• Your task: Your answer should consist of each line below that includes the word "margin".

--- Input data Enclosed Below ---

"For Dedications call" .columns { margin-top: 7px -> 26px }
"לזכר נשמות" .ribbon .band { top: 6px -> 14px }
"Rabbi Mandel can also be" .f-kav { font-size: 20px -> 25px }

--- End of Enclosed Input data ---
--- Input data Enclosed Below ---

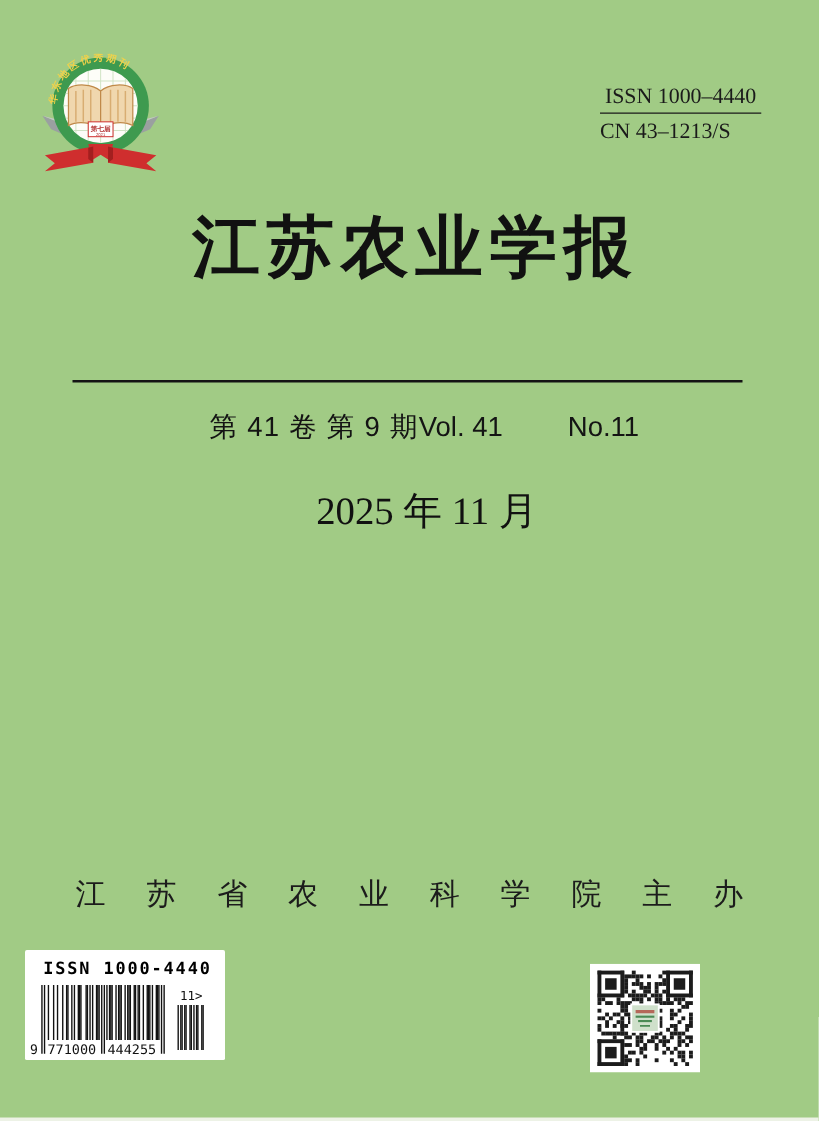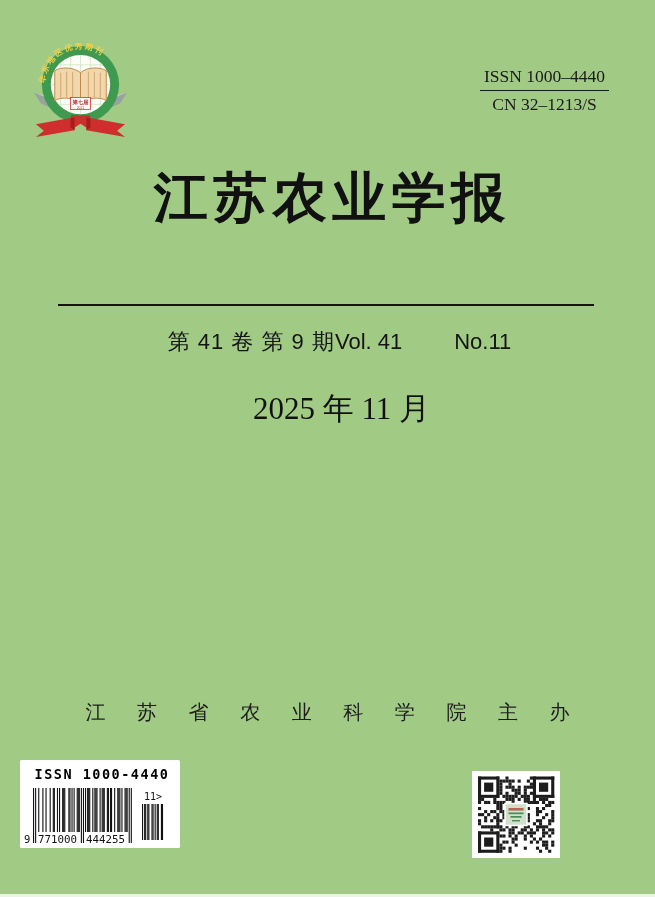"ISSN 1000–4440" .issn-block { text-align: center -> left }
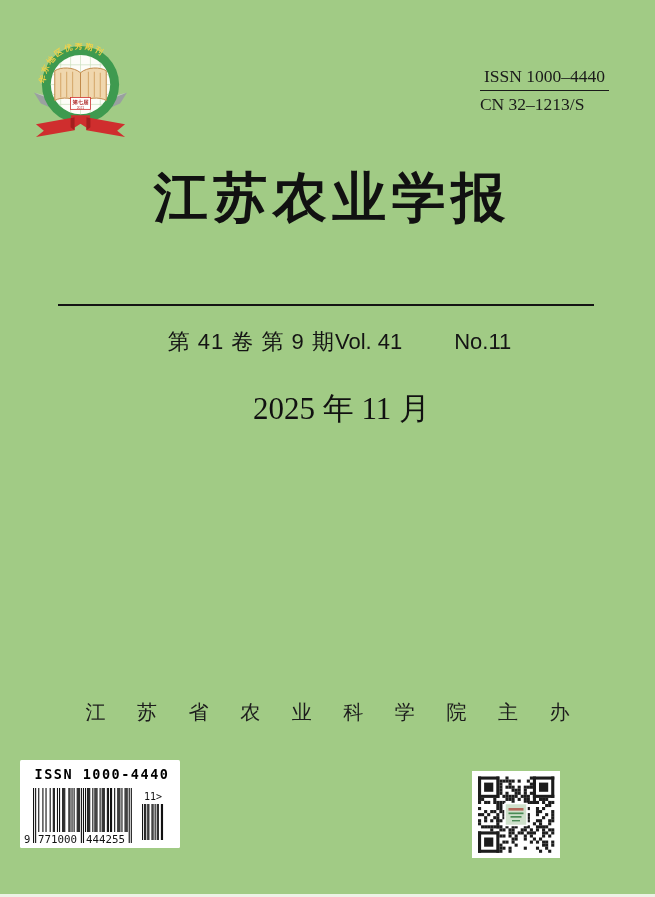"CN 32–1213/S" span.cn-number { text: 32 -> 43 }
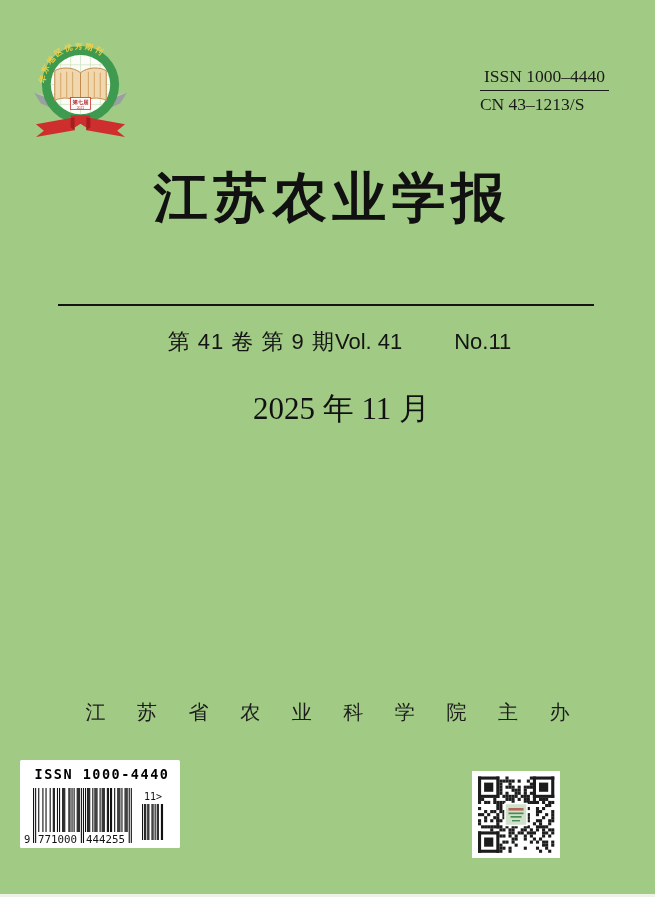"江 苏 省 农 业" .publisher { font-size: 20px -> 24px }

--- End of Enclosed Input data ---
--- Input data Enclosed Below ---

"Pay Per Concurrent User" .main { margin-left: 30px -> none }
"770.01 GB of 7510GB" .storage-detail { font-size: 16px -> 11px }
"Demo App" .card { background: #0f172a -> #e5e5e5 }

--- End of Enclosed Input data ---

• Answer space:
"For Dedications call" .columns { margin-top: 7px -> 26px }
"Pay Per Concurrent User" .main { margin-left: 30px -> none }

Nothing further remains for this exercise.